Work instructions –
Copy the data below exactly, but not the pictures it contains.
──────── Listed records ────────
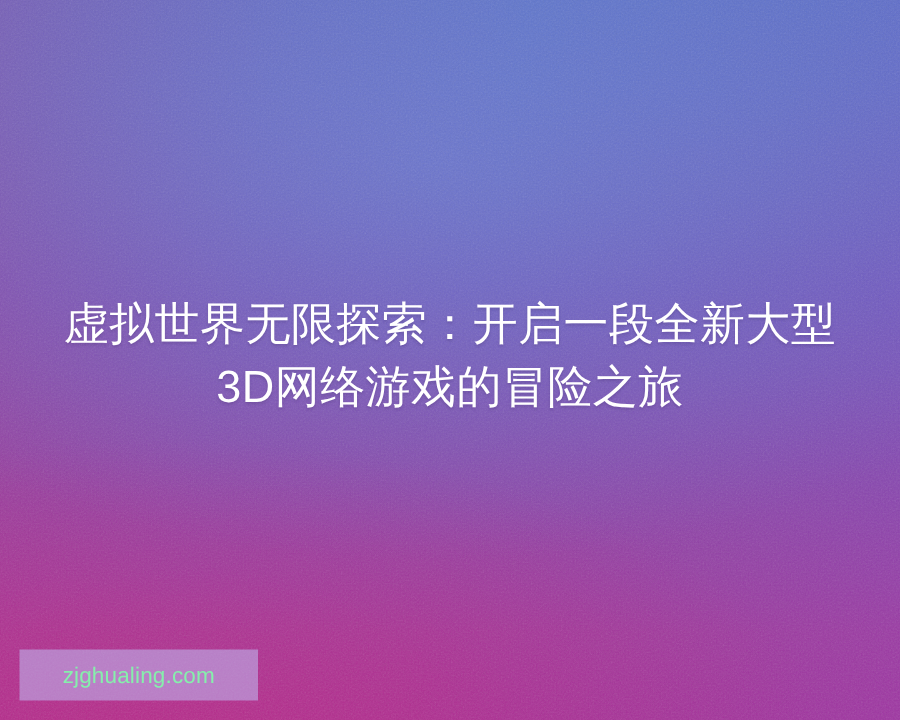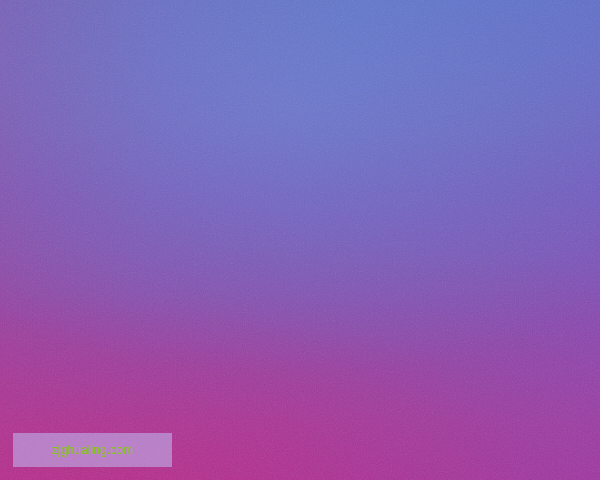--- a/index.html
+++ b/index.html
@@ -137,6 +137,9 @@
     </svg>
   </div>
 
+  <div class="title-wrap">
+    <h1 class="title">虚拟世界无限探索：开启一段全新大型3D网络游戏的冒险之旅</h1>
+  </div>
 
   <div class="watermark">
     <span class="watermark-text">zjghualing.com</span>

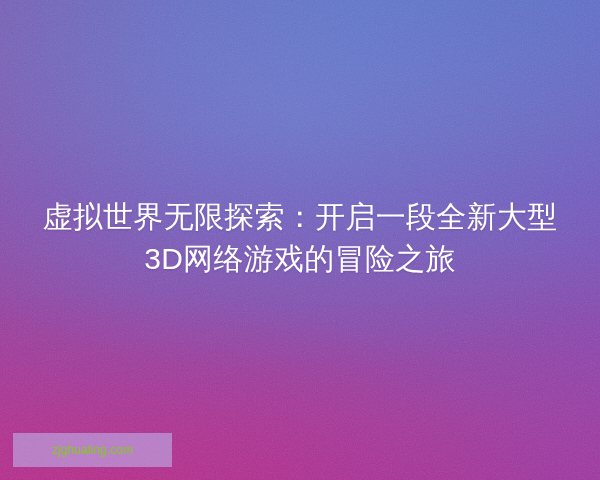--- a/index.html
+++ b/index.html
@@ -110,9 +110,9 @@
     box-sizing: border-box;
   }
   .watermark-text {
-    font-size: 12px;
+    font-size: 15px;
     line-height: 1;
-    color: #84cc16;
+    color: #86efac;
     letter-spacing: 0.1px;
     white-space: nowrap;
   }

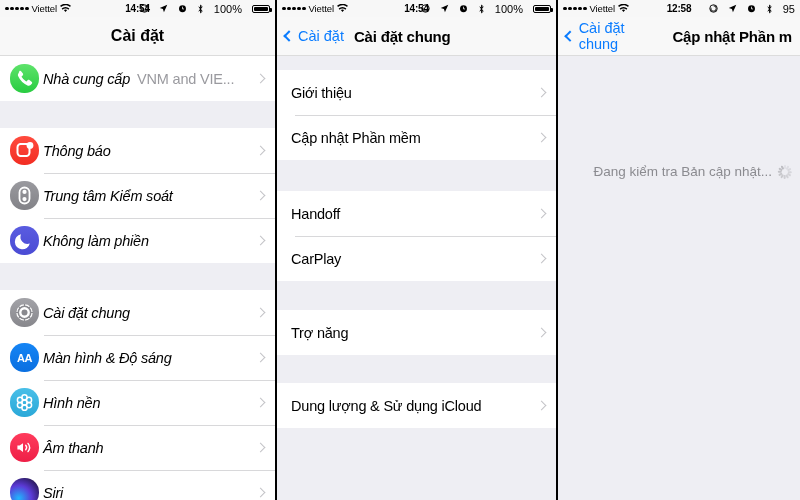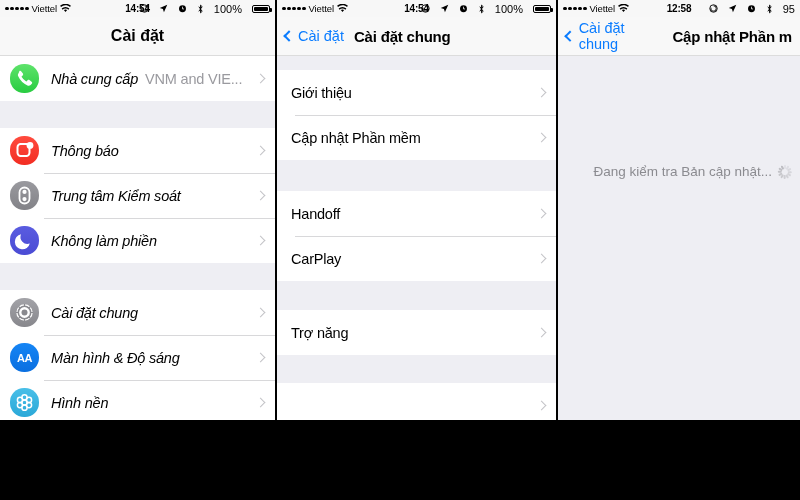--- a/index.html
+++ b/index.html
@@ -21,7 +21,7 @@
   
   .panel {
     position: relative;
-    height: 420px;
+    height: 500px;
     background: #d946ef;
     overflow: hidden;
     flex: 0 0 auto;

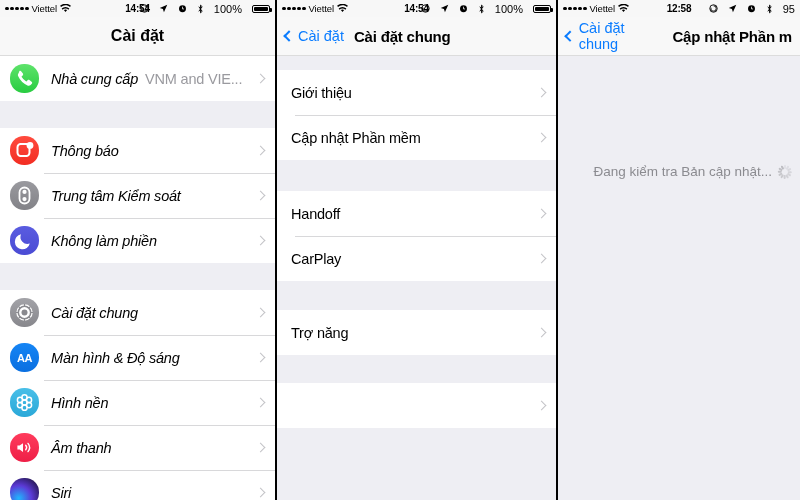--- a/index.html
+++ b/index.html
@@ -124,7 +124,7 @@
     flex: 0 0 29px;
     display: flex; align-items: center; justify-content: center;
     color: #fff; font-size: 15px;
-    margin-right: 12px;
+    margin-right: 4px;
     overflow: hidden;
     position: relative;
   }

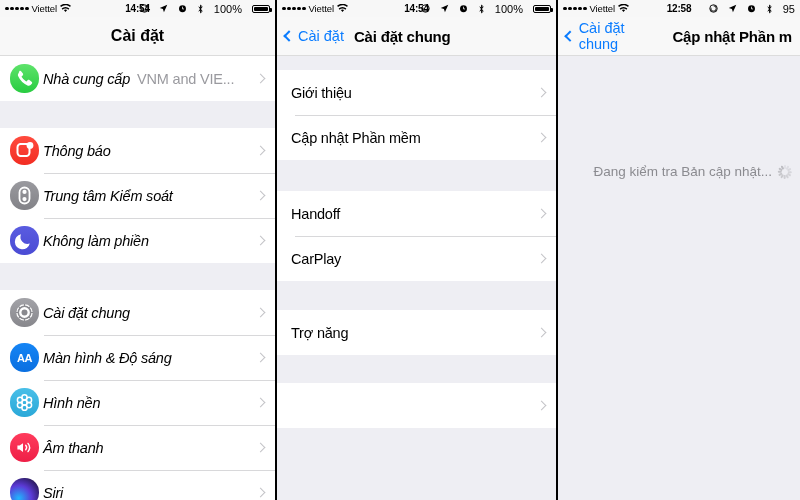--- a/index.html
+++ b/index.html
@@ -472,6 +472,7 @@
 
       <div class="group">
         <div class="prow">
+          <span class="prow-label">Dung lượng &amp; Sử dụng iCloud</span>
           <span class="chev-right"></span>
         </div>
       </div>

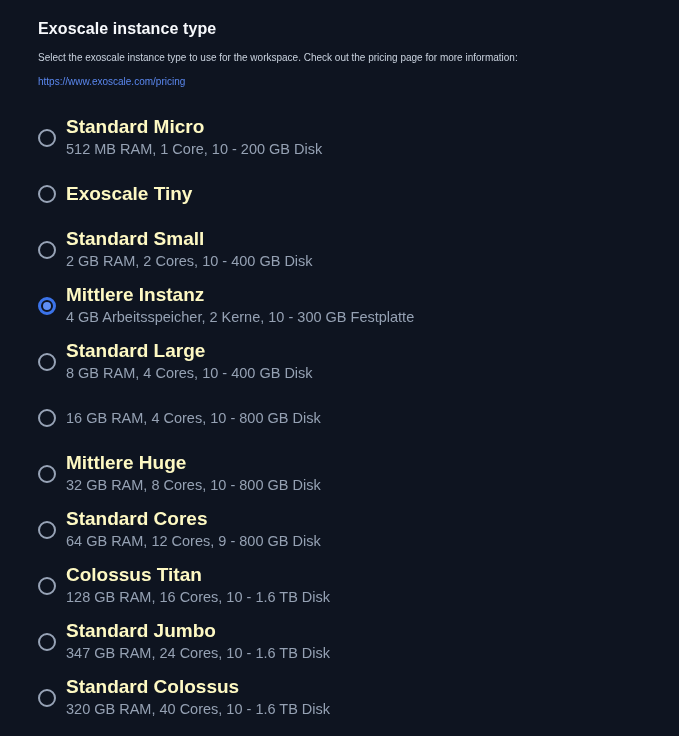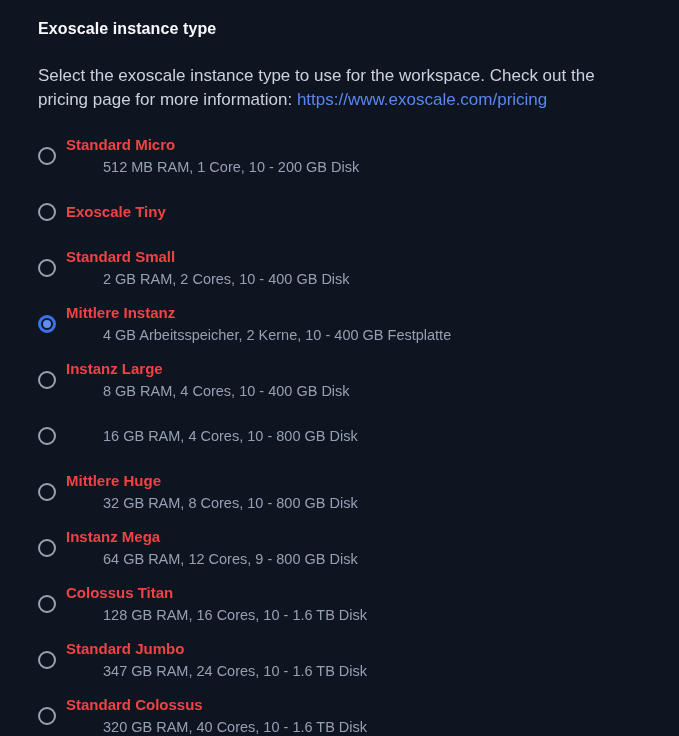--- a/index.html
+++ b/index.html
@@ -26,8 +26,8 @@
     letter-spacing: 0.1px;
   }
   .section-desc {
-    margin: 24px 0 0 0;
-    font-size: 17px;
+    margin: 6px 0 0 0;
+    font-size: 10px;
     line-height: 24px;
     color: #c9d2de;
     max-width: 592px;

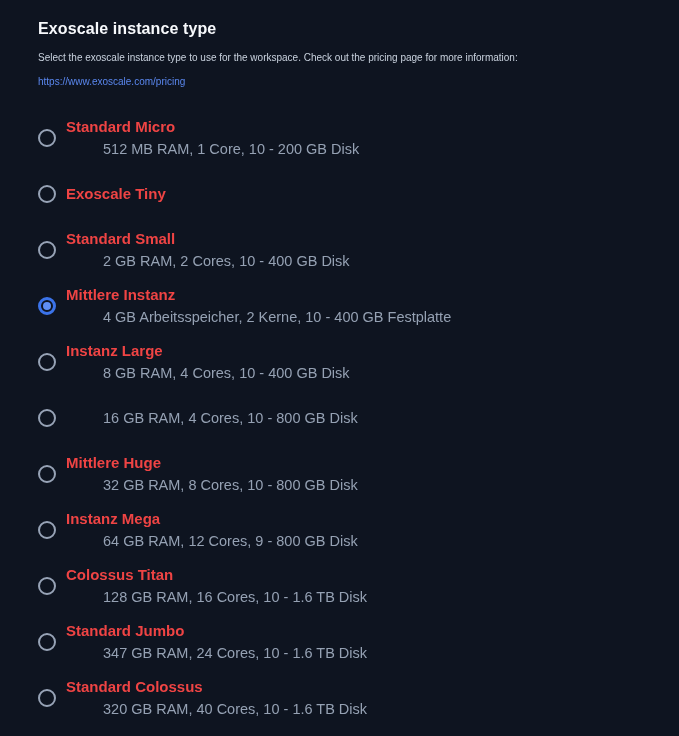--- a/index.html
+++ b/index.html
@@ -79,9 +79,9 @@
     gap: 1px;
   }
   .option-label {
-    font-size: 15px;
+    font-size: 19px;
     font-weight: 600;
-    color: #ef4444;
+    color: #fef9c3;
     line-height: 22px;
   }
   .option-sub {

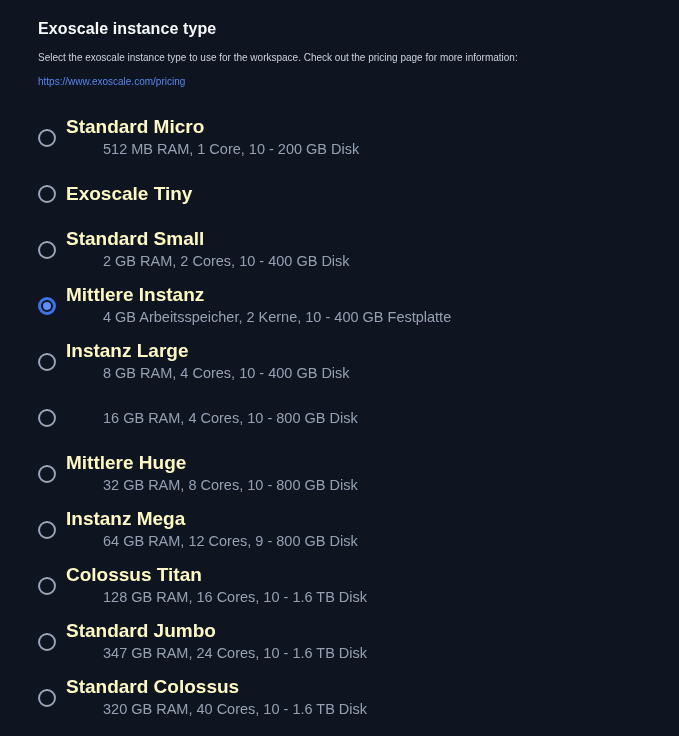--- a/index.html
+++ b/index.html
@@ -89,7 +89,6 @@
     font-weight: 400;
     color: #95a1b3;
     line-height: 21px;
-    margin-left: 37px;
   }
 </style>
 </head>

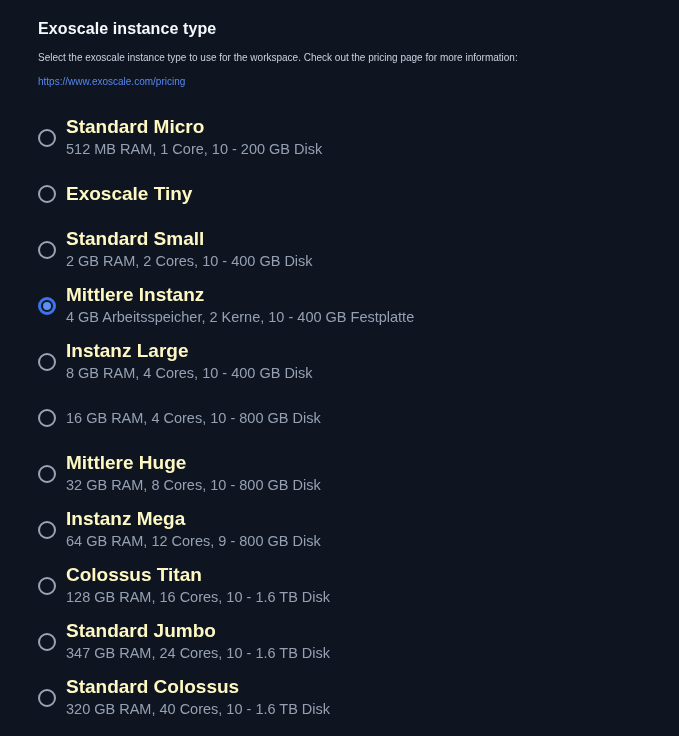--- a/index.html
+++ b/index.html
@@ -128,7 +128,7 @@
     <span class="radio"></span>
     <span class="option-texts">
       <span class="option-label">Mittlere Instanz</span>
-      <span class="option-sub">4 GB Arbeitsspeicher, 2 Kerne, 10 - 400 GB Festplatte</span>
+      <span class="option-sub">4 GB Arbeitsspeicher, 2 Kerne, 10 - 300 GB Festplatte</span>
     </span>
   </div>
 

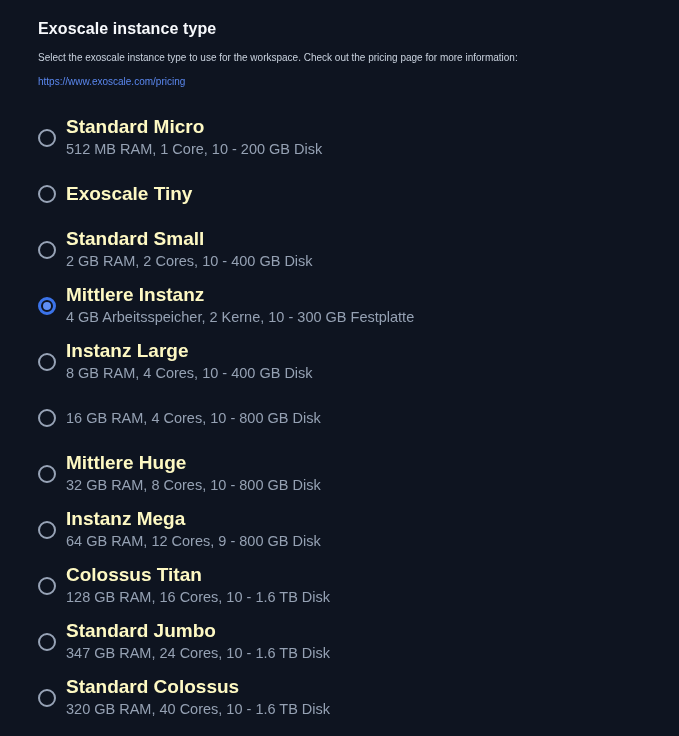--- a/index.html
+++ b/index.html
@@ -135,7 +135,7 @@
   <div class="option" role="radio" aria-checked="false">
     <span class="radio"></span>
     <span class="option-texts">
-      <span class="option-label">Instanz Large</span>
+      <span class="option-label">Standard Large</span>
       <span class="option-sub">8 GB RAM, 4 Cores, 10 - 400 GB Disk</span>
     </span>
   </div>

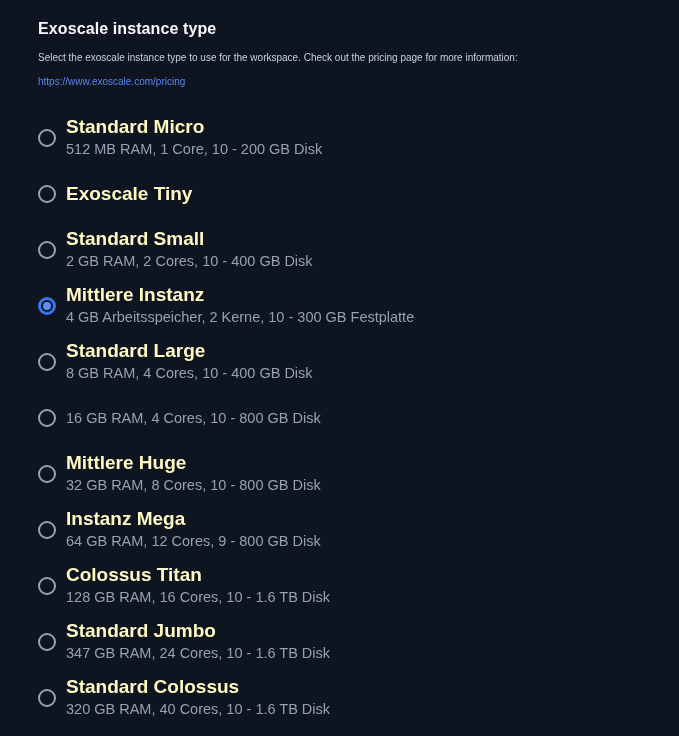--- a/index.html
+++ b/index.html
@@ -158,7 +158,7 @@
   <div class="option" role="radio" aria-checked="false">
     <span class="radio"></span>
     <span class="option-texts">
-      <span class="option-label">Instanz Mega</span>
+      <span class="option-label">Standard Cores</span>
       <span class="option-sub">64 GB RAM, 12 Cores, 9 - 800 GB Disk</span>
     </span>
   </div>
────────
The answer –
--- a/index.html
+++ b/index.html
@@ -137,6 +137,9 @@
     </svg>
   </div>
 
+  <div class="title-wrap">
+    <h1 class="title">虚拟世界无限探索：开启一段全新大型3D网络游戏的冒险之旅</h1>
+  </div>
 
   <div class="watermark">
     <span class="watermark-text">zjghualing.com</span>

--- a/index.html
+++ b/index.html
@@ -110,9 +110,9 @@
     box-sizing: border-box;
   }
   .watermark-text {
-    font-size: 12px;
+    font-size: 15px;
     line-height: 1;
-    color: #84cc16;
+    color: #86efac;
     letter-spacing: 0.1px;
     white-space: nowrap;
   }

--- a/index.html
+++ b/index.html
@@ -21,7 +21,7 @@
   
   .panel {
     position: relative;
-    height: 420px;
+    height: 500px;
     background: #d946ef;
     overflow: hidden;
     flex: 0 0 auto;

--- a/index.html
+++ b/index.html
@@ -124,7 +124,7 @@
     flex: 0 0 29px;
     display: flex; align-items: center; justify-content: center;
     color: #fff; font-size: 15px;
-    margin-right: 12px;
+    margin-right: 4px;
     overflow: hidden;
     position: relative;
   }

--- a/index.html
+++ b/index.html
@@ -472,6 +472,7 @@
 
       <div class="group">
         <div class="prow">
+          <span class="prow-label">Dung lượng &amp; Sử dụng iCloud</span>
           <span class="chev-right"></span>
         </div>
       </div>

--- a/index.html
+++ b/index.html
@@ -26,8 +26,8 @@
     letter-spacing: 0.1px;
   }
   .section-desc {
-    margin: 24px 0 0 0;
-    font-size: 17px;
+    margin: 6px 0 0 0;
+    font-size: 10px;
     line-height: 24px;
     color: #c9d2de;
     max-width: 592px;

--- a/index.html
+++ b/index.html
@@ -79,9 +79,9 @@
     gap: 1px;
   }
   .option-label {
-    font-size: 15px;
+    font-size: 19px;
     font-weight: 600;
-    color: #ef4444;
+    color: #fef9c3;
     line-height: 22px;
   }
   .option-sub {

--- a/index.html
+++ b/index.html
@@ -89,7 +89,6 @@
     font-weight: 400;
     color: #95a1b3;
     line-height: 21px;
-    margin-left: 37px;
   }
 </style>
 </head>

--- a/index.html
+++ b/index.html
@@ -128,7 +128,7 @@
     <span class="radio"></span>
     <span class="option-texts">
       <span class="option-label">Mittlere Instanz</span>
-      <span class="option-sub">4 GB Arbeitsspeicher, 2 Kerne, 10 - 400 GB Festplatte</span>
+      <span class="option-sub">4 GB Arbeitsspeicher, 2 Kerne, 10 - 300 GB Festplatte</span>
     </span>
   </div>
 

--- a/index.html
+++ b/index.html
@@ -135,7 +135,7 @@
   <div class="option" role="radio" aria-checked="false">
     <span class="radio"></span>
     <span class="option-texts">
-      <span class="option-label">Instanz Large</span>
+      <span class="option-label">Standard Large</span>
       <span class="option-sub">8 GB RAM, 4 Cores, 10 - 400 GB Disk</span>
     </span>
   </div>

--- a/index.html
+++ b/index.html
@@ -158,7 +158,7 @@
   <div class="option" role="radio" aria-checked="false">
     <span class="radio"></span>
     <span class="option-texts">
-      <span class="option-label">Instanz Mega</span>
+      <span class="option-label">Standard Cores</span>
       <span class="option-sub">64 GB RAM, 12 Cores, 9 - 800 GB Disk</span>
     </span>
   </div>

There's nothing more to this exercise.